A continuum of evolving de novo genes underlies protein-coding novelty in Drosophila
Journal of Molecular Evolution, 2019

[Login to Download]


Orphan genes, lacking detectable homologs in outgroup species, typically represent 10-30% of annotated genes. Efforts to find the source of these young genes indicate that de novo emergence from non-coding DNA may in part explain their prevalence. Here, we investigate the roots of orphan gene emergence in the Drosophila clade. Across the annotated proteomes of twelve species, we find 7011 orphan genes within 5363 taxon- specific clusters of orthologs. By inferring the ancestral DNA as non-coding for 1246 (21%) of these genes, we show for the first time how de novo emergence contributes to the abundance of clade-specific Drosophila genes. In support of their having functional roles, de novo genes are just as likely as conserved proteins to have translational evidence and are under selective constraint. However, the distinct nucleotide sequences of de novo genes, which have characteristics intermediate between intergenic regions and conserved genes, reflects their recent birth from non-coding DNA. We find that de novo genes encode more disordered proteins than both older genes and intergenic regions, but conclude that this is a consequence of their high GC-content.

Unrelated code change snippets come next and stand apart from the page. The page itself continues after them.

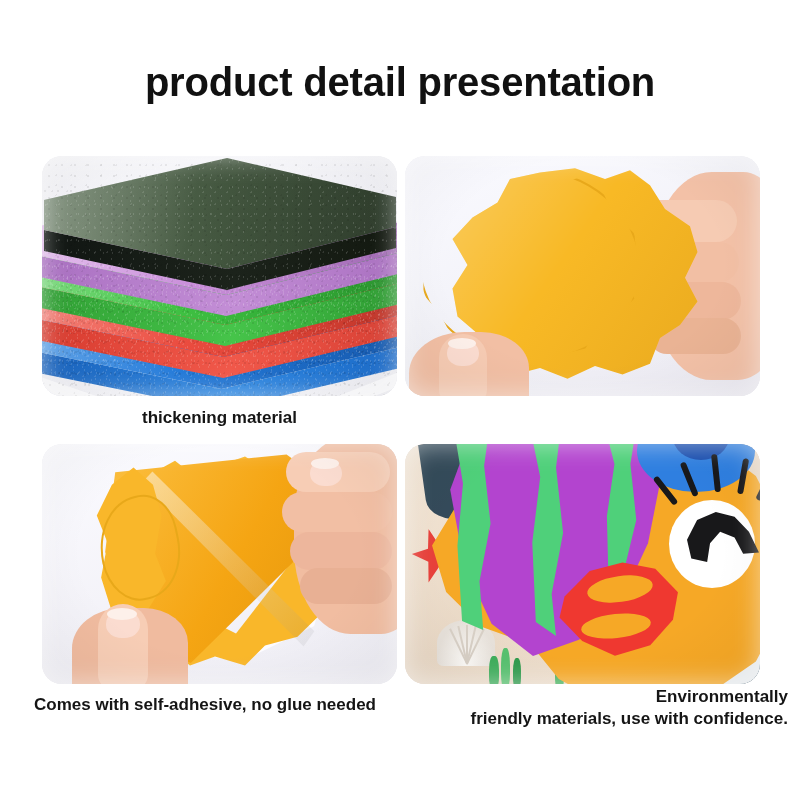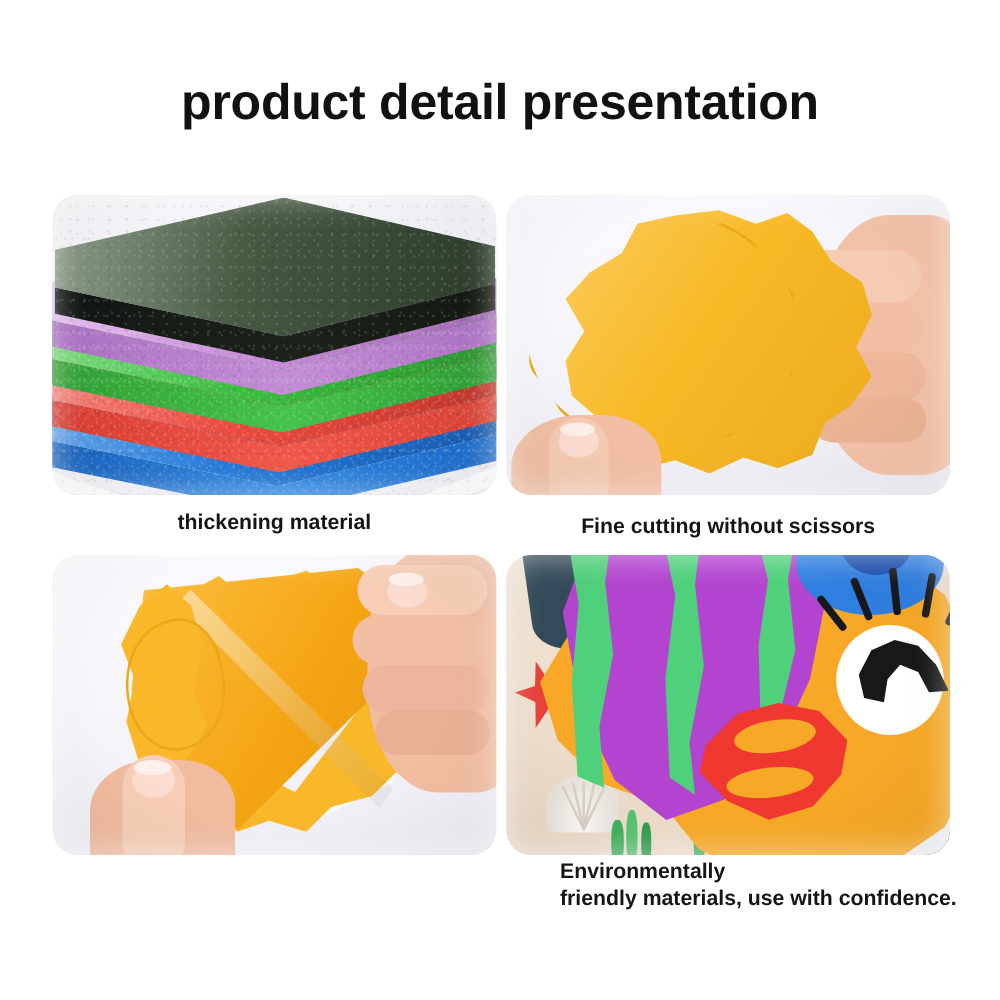--- a/index.html
+++ b/index.html
@@ -314,7 +314,6 @@
         <div class="vig"></div>
     </div>
   </div>
-  <div class="cap" id="c2">Fine cutting without scissors</div>
 
   <div class="panel" id="p3">
     <div class="scene">

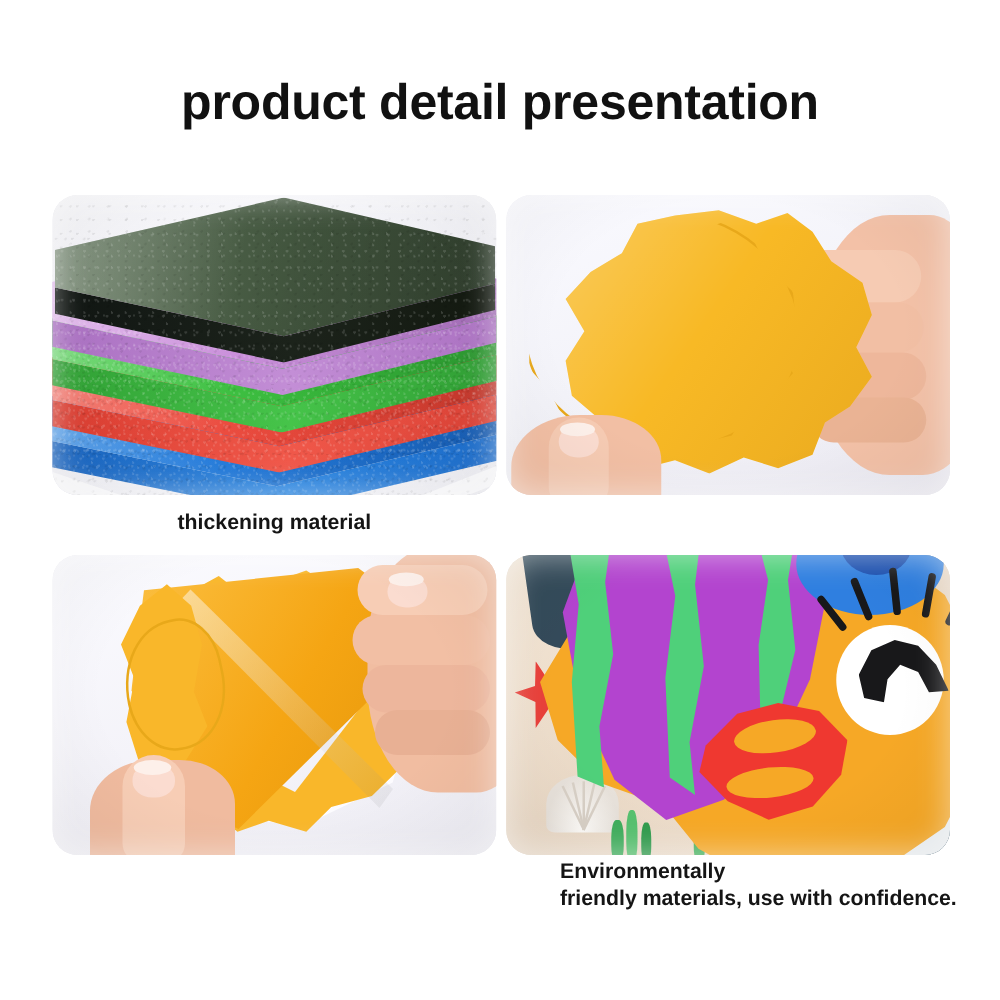--- a/index.html
+++ b/index.html
@@ -348,6 +348,7 @@
         <div class="vig"></div>
     </div>
   </div>
+  <div class="cap" id="c3">Comes with self-adhesive, no glue needed</div>
 
   <div class="panel" id="p4">
     <div class="scene">

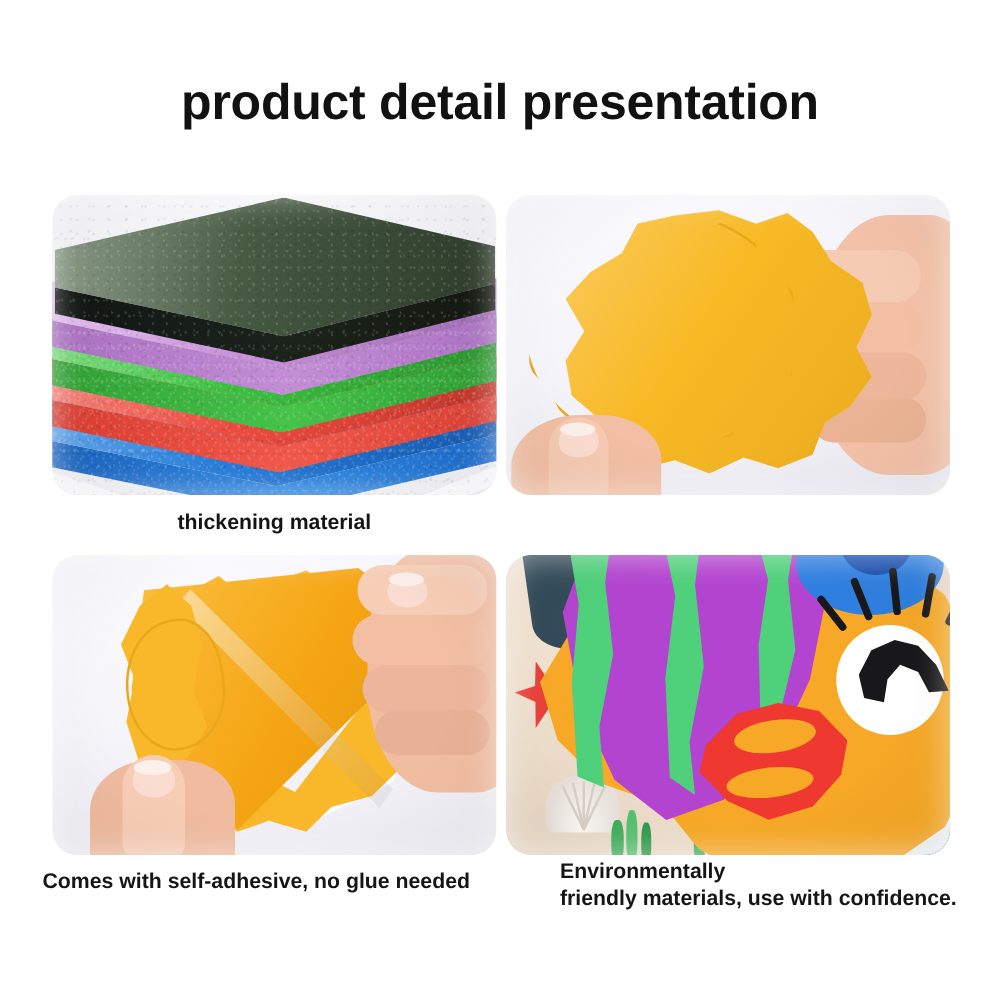--- a/index.html
+++ b/index.html
@@ -42,7 +42,7 @@
   #c1{left:42px;top:407px;width:355px;text-align:center;}
   #c2{left:405px;top:410px;width:355px;text-align:center;}
   #c3{left:34px;top:694px;width:390px;text-align:left;}
-  #c4{left:448px;top:686px;width:340px;text-align:left;}
+  #c4{left:448px;top:686px;width:340px;text-align:right;}
 
   .scene{position:absolute;inset:0;}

Together, our results suggest that gene emergence from non-coding DNA provides an abundant source of material for the evolution of new proteins. Following gene birth, gradual evolution over large evolutionary timescales moulds sequence properties towards those of conserved genes, resulting in a continuum of properties whose starting points depend on the nucleotide sequences of the initial pool of novel genes.